DAVA : Davacı, Etibank'ta sözleşmeli personel olarak çalışmakta iken, Etibank Bankacılık A.O.'nın hisselerinin tümünün satıldığı 02.03.1998 tarihinde özelleştirildiğinde, görevine devam etmek istemesi ve Genel Müdürlükçe bu isteğinin kabul edilmesi sonucunda, 01.04.1998 tarihi itibariyle Etibank A.Ş.'ye nakil suretiyle ve 5434 sayılı T.C. Emekli Sandığı Kanunu'nun geçici 192. maddesine göre emeklilik hakları yönünden bu Sandığa tabi olmak üzere, özelleştirilen şirkette çalışmaya devam etmiştir.

Bu arada, Bankacılık Düzenleme ve Denetleme Kurulu'nun 27.10.2000 tarih ve 24213 ( Mükerrer )sayılı Resmi Gazete'de yayımlanan 86 no'lu kararı ile, Etibank A.Ş.'nin, temettü hariç ortaklık hakları ile yönetim ve denetiminin 4389 sayılı Bankalar Kanunu'nun 14. maddesinin ( 3 )ve ( 4 )numaralı fıkralarına dayanılarak Tasarruf Mevduatı Sigorta Fonu'na devredilmesine karar verilmiştir.

Bilahare, Etibank A.Ş. Genel Müdürlüğü'nce davacının hizmet akdi 03.01.2002 tarihi itibariyle feshedilmiş ve 1475 sayılı İş Kanunu'nu gereğince, ihbar tazminatı, kıdem tazminatı ve izin ücreti ödenmiştir.

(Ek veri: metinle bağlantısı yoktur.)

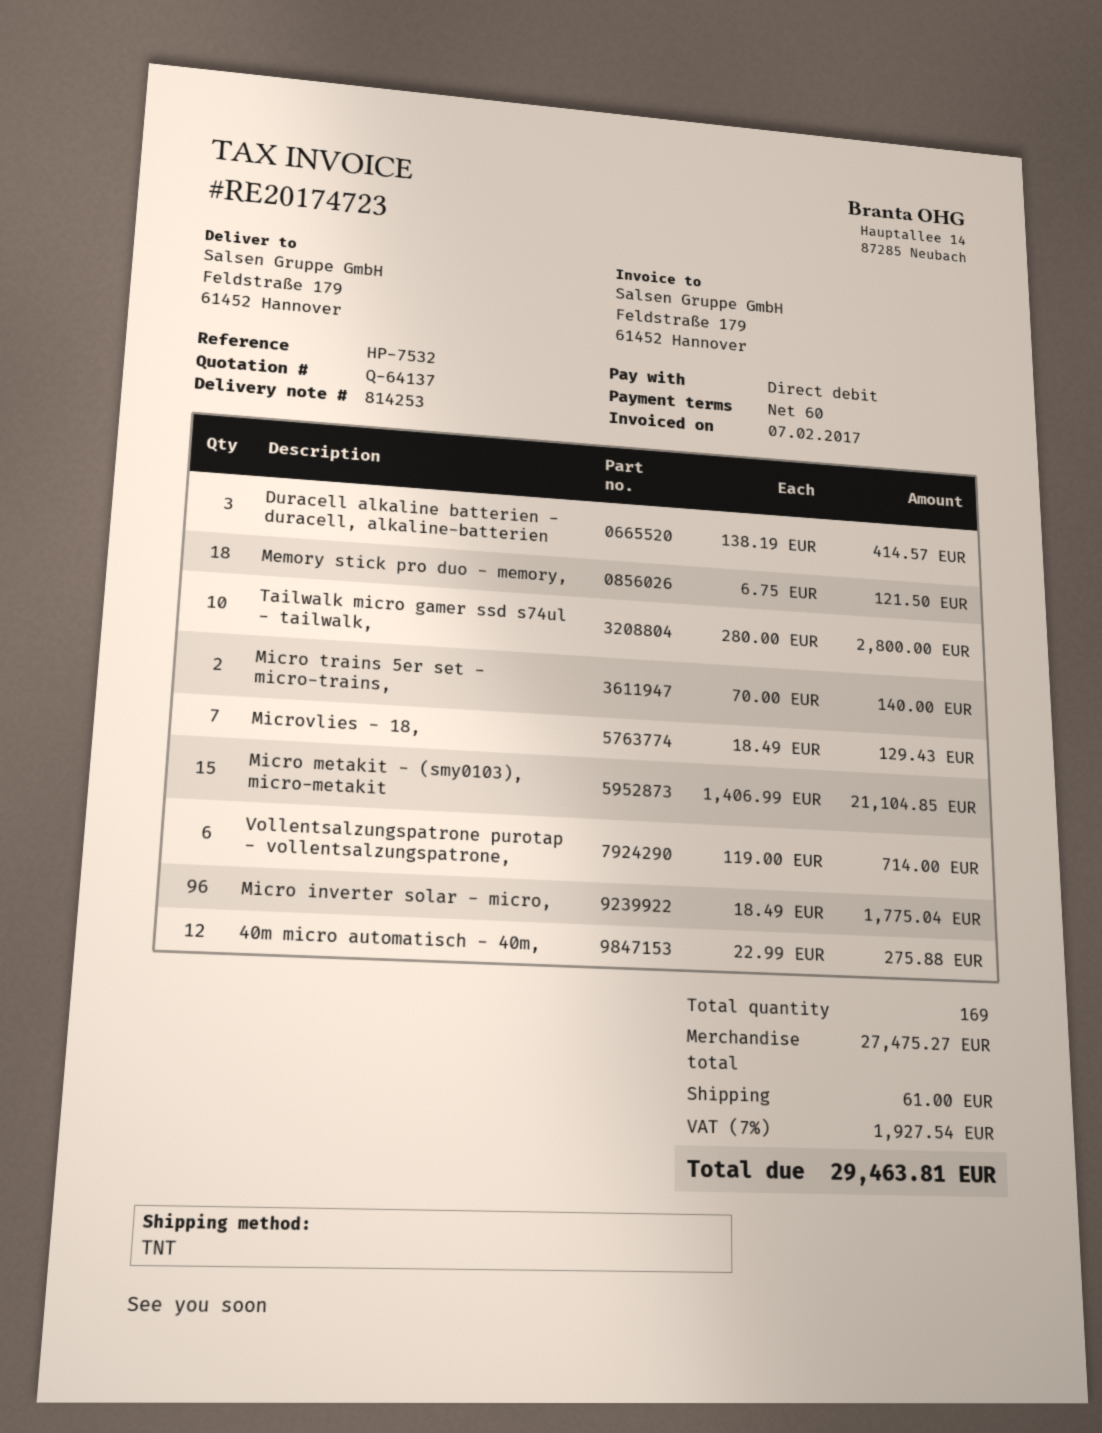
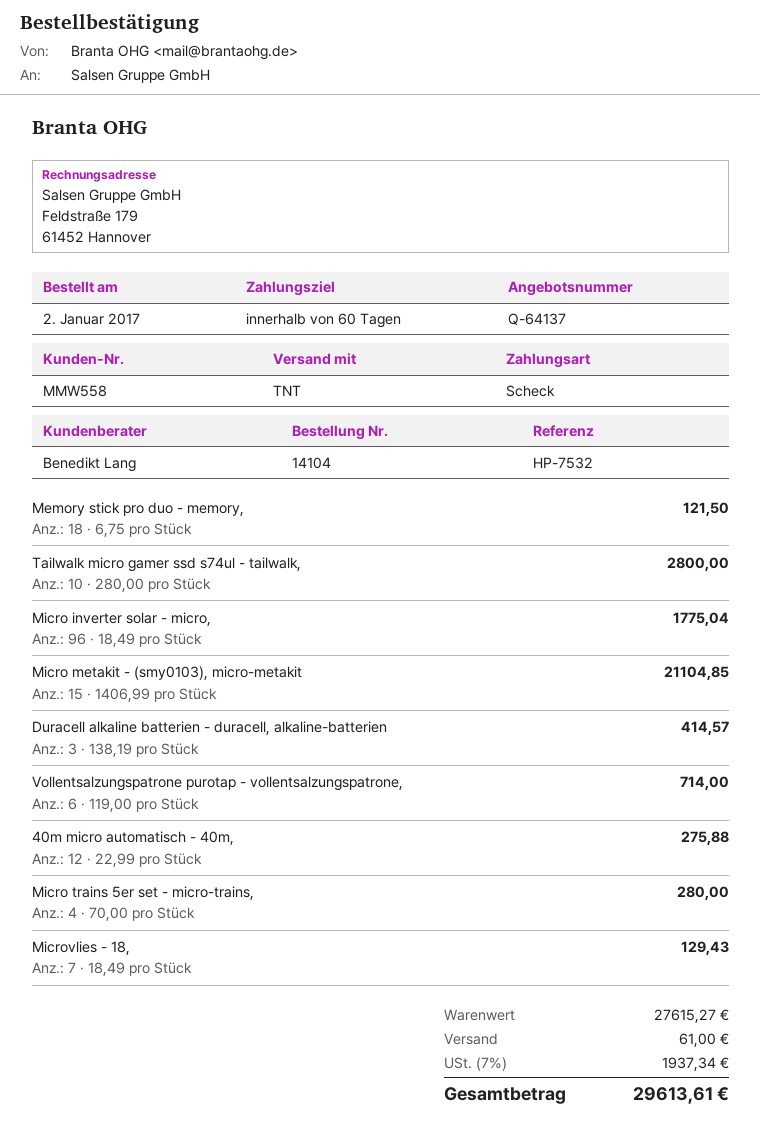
payment method: direct debit -> cheque
Micro trains 5er set - micro-trains,: 2 x 70.00 = 140.00 -> 4 x 70.00 = 280.00
subtotal: 27475.27 -> 27615.27
tax: 7% = 1927.54 -> 7% = 1937.34
total: 29463.81 -> 29613.61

Davacı vekili, davacının 06.08.1984 tarihinde işe başladığı halde, kıdem tazminatının, bankanın Özelleştirme İdaresi'ne devredildiği 1998 tarihinden itibaren sadece 4 yıl üzerinden hesaplanarak eksik ödendiğini, fazla çalışma ücretinin ise ödenmediğini ileri sürerek; fazlaya ilişkin talep ve dava hakları saklı kalmak kaydıyla 500.000.000.- TL kıdem tazminatı, 300.000.000.-TL ihbar tazminatı, 200.000.000.-TL fazla çalışma ücreti olmak üzere, toplam 1.000.000.000.-TL' nın yasal faizi ( kıdem tazminatı için mevduata uygulanan en yüksek faiz )ile birlikte davalıdan tahsili istemiyle 03.12.2002 tarihinde adli yargı yerinde dava açmıştır.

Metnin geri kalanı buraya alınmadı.